456P - Oxycodone/naloxone in moderate-to-severe cancer pain: A phase III study in China

Background

As mentioned by ESMO guidelines on the management of constipation in advanced cancer, combined opiate/naloxone medications have been shown to reduce the risk of OIC through a range of studies. Oxycodone/naloxone prolonged-release tablets (OXN PR) provide similar efficacy, but an improved bowel function compared with oxycodone prolonged-release tablets (OXY PR). This is the first Chinese study about OXN PR in cancer pain population.

Methods

This multi-center, randomized, double-blind controlled trial compared OXN PR to OXY PR for 4 weeks in adult cancer patients with moderate-to-severe pain and OIC. Primary efficacy endpoints: Bowel Function Index (BFI) and Brief Pain Inventory-Short Form (BPI-SF). Key secondary endpoints: use of laxative (bisacodyl tablets) and rescue analgesia (morphine sulfate), quality of life (EQ-5D) and safety.

Results

232 patients were randomized (117 in the OXN PR group; 115 in the OXY PR group). BPI-SF average pain was comparable after 4 weeks between OXN PR and OXY PR groups. The difference of average BFI at 4 weeks was not statistically significant between the 2 treatment groups (FAP, p=0.482). Compared to baseline, a BFI reduction was seen after 1 week in OXN PR group (13.5 points vs. 8.8 points in OXY PR group; p=0.039).

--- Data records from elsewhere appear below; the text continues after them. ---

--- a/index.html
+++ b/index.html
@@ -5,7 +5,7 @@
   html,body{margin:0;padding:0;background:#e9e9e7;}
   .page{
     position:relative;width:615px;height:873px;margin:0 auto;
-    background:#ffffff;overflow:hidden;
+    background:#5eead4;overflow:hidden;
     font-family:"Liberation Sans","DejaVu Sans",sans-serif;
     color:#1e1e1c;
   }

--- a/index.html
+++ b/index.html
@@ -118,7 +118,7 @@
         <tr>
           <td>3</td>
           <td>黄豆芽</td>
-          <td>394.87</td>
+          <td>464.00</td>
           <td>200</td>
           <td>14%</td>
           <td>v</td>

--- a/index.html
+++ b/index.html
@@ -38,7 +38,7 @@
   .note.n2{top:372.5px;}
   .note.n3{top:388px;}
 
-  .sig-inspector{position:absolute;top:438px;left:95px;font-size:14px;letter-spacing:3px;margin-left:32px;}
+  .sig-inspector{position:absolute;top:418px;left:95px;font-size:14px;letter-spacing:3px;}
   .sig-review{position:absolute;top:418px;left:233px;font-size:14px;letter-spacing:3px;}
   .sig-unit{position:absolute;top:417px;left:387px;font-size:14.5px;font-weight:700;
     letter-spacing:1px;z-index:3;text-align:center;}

Results of an exploratory post-hoc analysis confirmed these findings, with the BFI difference favoring OXN PR. Laxative use was similar between the 2 groups, but a higher percentage of patients required laxatives in OXY PR group compared to OXN PR group at all visits. Average daily dose and percentage of patients taking rescue analgesia were similar at 4 weeks. EQ-5D assessment showed a minor improvement in the OXN PR group and a decline in OXY PR group (non-significant). Fewer adverse events were reported in the OXN PR group (17.5% vs. 27.0% in the OXY PR group); No treatment-related SAEs were reported with OXN PR group.

Conclusions

In managing moderate-to-severe cancer pain among Chinese patients, OXN PR has demonstrated comparable efficacy to OXY PR. Improvements of bowel function were numerically observed and statistically confirmed by a post-hoc analysis (p=0.039). This study adds to the wealth of evidence around the positive benefit/risk profile of OXN PR in an Asian population.

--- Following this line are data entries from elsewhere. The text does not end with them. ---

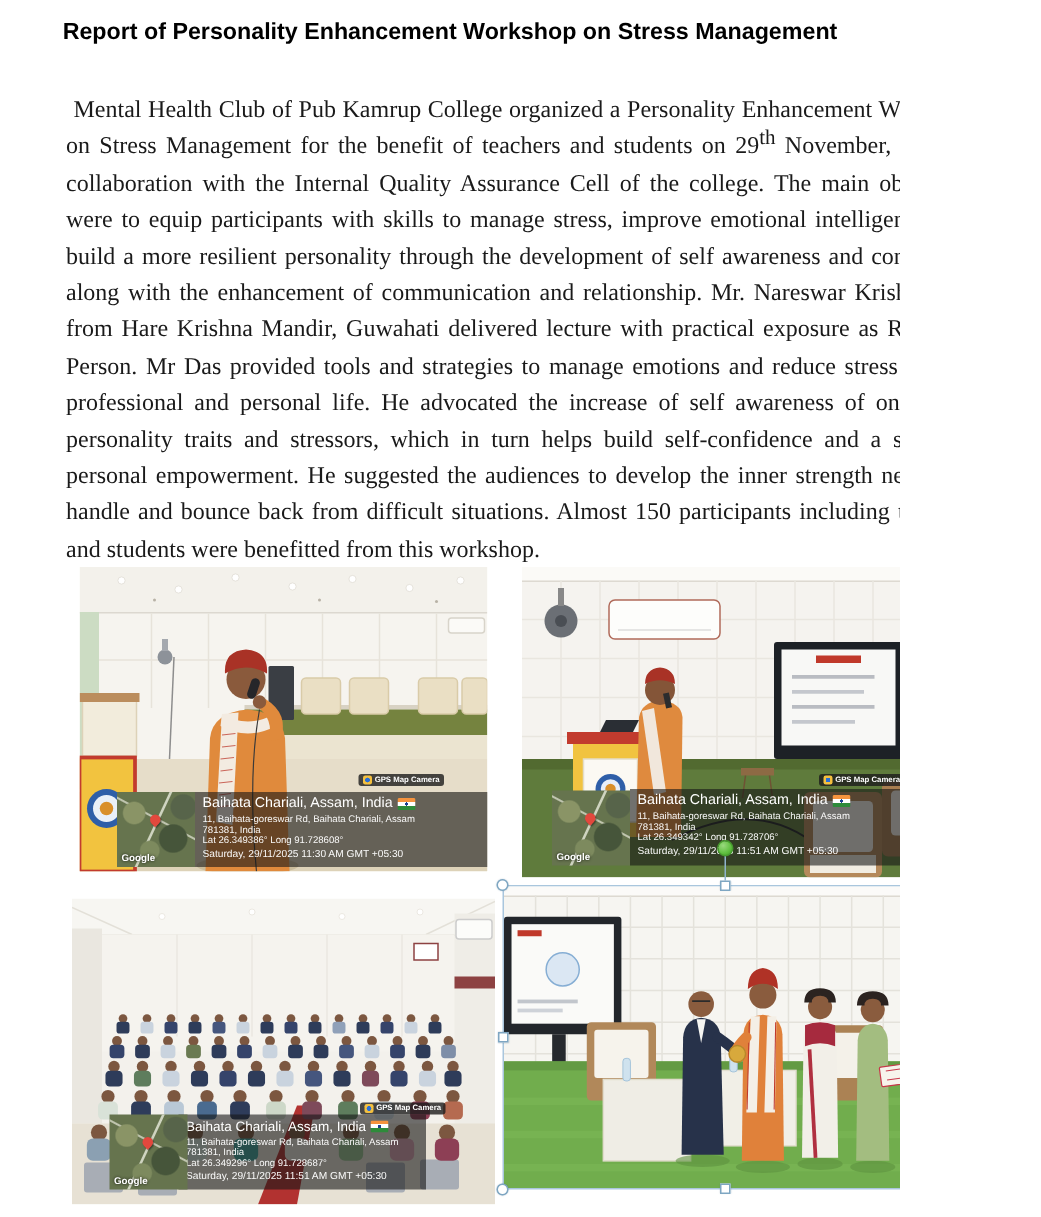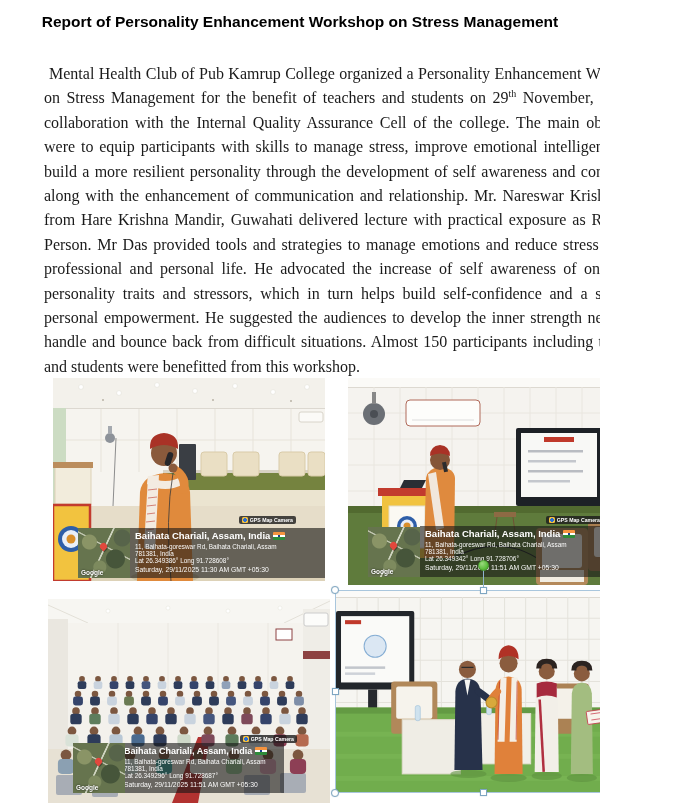--- a/index.html
+++ b/index.html
@@ -9,7 +9,7 @@
          font:bold 15.5px/1.35 "Liberation Sans",sans-serif;color:#000;}
   .body-par{position:absolute;left:44px;width:607px;top:62px;margin:0;
             font-size:16px;line-height:24.4px;text-align:justify;text-indent:5px;}
-  .body-par sup{font-size:10px;line-height:0;}
+  .body-par sup{font-size:14px;line-height:0;}
   .sp{text-decoration-style:wavy;text-decoration-color:#e03c31;
       text-decoration-thickness:1px;text-underline-offset:3px;}
 

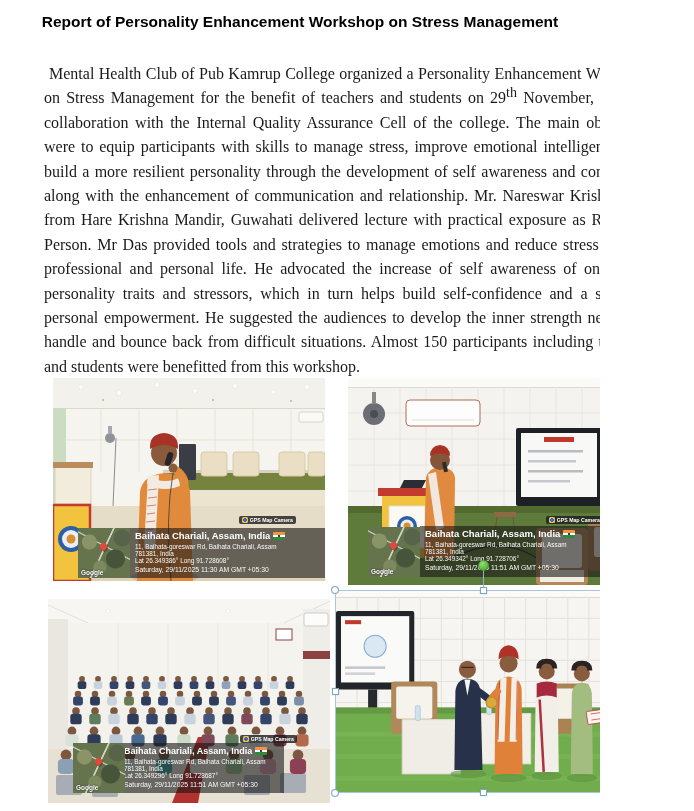--- a/index.html
+++ b/index.html
@@ -22,7 +22,7 @@
   
   .gpsbox{position:absolute;background:rgba(22,22,22,.60);color:#fff;overflow:hidden;
           font-family:"Liberation Sans",sans-serif;padding:2px 4px 2px 5px;box-sizing:border-box;}
-  .place{font-size:9.5px;line-height:12.5px;white-space:nowrap;display:flex;align-items:center;gap:3px;font-weight:bold;}
+  .place{font-size:9.5px;line-height:12.5px;white-space:nowrap;display:flex;align-items:center;gap:3px;}
   .flag{display:inline-block;width:12px;height:8px;border-radius:1px;flex:0 0 auto;
         background:radial-gradient(circle at 50% 50%,#1a3f8f 0 1px,rgba(0,0,0,0) 1.2px),
         linear-gradient(180deg,#f5933e 0 33%,#ffffff 33% 66%,#2e8b3a 66% 100%);}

Clinical trial identification

NCT00513656.

Editorial acknowledgement

Editorial assistance was provided by MedAcc Technology Co., Ltd.

Legal entity responsible for the study

Mundipharma (China) Pharmaceutical Co.LTD.

Funding

Mundipharma (China) Pharmaceutical Co.LTD.

Disclosure

All authors have declared no conflicts of interest.